Ben Tapp flies a helicopter like a cowboy rides a bunking bronco.
The cattleman owns two vast stations - the Australian term for ranch - deep in the Northern Territory. Maryfield Station alone covers 1,500 square km (370,000 acres) and holds some 20,000 cattle.
His livestock spreads far and wide to graze and to fatten up for the lucrative beef export markets of Asia. So when the time comes to round up the herd, Tapp takes to the skies in his red R22 helicopter.
Filmed for the BBC's Human Planet, Tapp and a fellow heli-musterer work in tandem, dipping and diving to drive the cattle home again. They are continually in what pilots call the "dead man's zone" - flying low, and flying slow.
"Generally if you're flying at 500ft-plus (153m), you've got a good chance of being able to auto-rotate out of any difficulty. If you have air speed of 70 nautical miles, you've also got a fairly good chance.
"But we fly under 300 feet (91m), and can go down to 30 knots (34mph). If your engine fails, you don't have any time to react. You just fall on to the ground."
But getting nose-to-nose with stragglers is part of the job of a cowboy, whether on a horse, a quad bike or in a helicopter.
"[Cows] go the opposite way to where you are. To guide them, you've got to get right down at times, and they're in amongst the trees," says Tapp. "It's getting low, and in amongst the trees, that enhances the danger."
Using small, manoeuvrable helicopters for the muster is now commonplace on the vast stations across Australia that hold a total of 30 million cattle. Each year, 10 helicopter musterers die in crashes. One of those who perished last year was one of Tapp's employees. Risking death or injury is an occupational hazard, he says, and he has the insurance premiums to prove it.
"It's the highest risk factor that you can get yourself insured for in the world. I insure myself for $2.5m and it costs me $42,000 a year."
About 8km out, the helicopter musterers are joined by the ground crew on quad bikes and horses for the final stretch, with Tapp directing operations by radio from above.
Tapp has been helicopter mustering for 22 years, and knows his machine, his cattle and his terrain like the back of his hand.
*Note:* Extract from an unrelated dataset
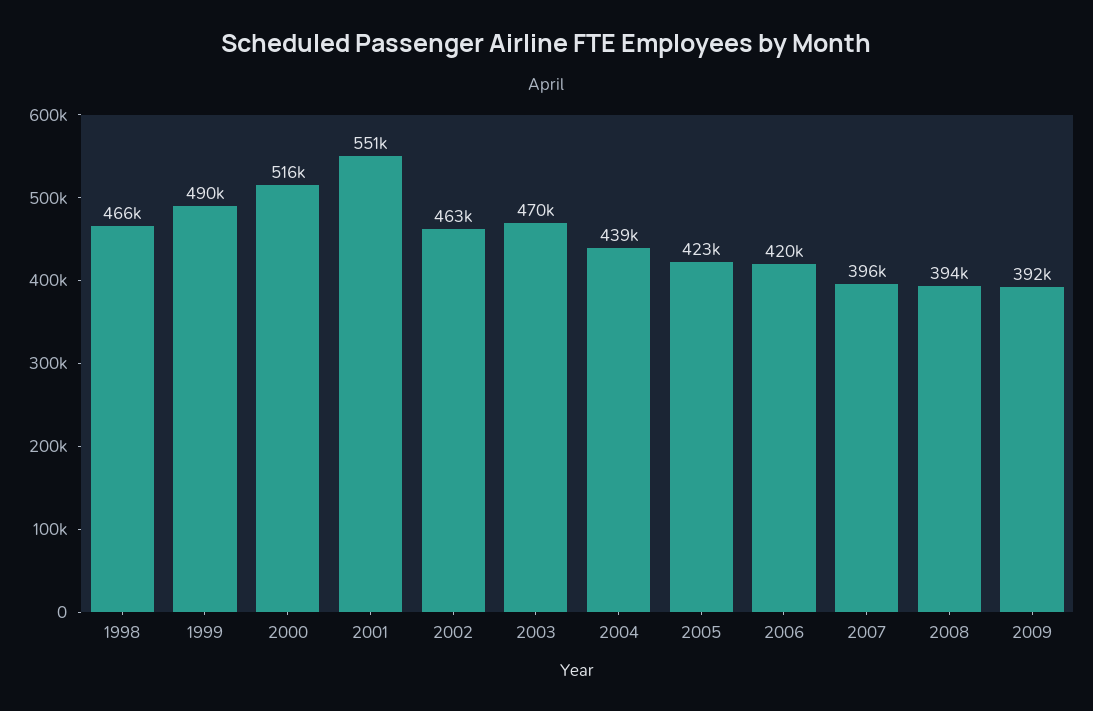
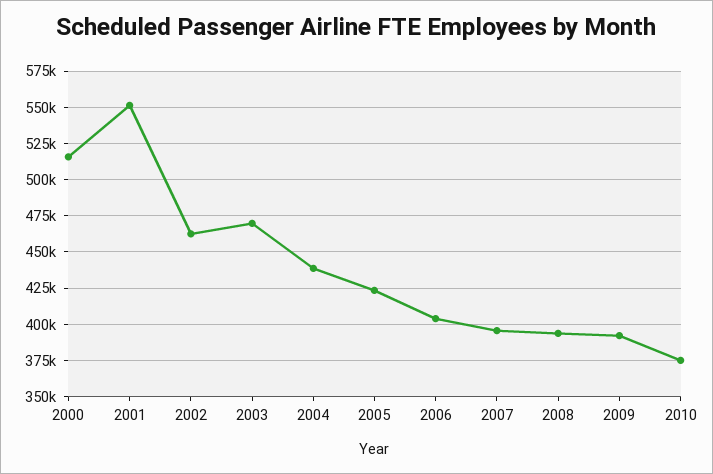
1998: 466000 -> none
1999: 490000 -> none
2006: 420000 -> 405000
2010: none -> 375000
So efficient is this method that he now has time for contract mustering on other stations.
To become a helicopter musterer, pilots need 150 hours of low flying in addition to the 110 hours for a standard licence.
"But you don't really become good at it until you've done about 1,500 hours. You've got to have the knowledge of the cattle, to anticipate where they might play up and give you trouble, to know what sort of move will be able to turn them."
It's not a job for the faint-hearted, he says.
"Most pilots are a bit cocky, but you've got to have a lot of confidence in yourself. There's cattlemanship involved too. When you set out to get 1,500 head of cattle, you want to turn up with 1,490. It's an art. It's flying and cattlemanship combined."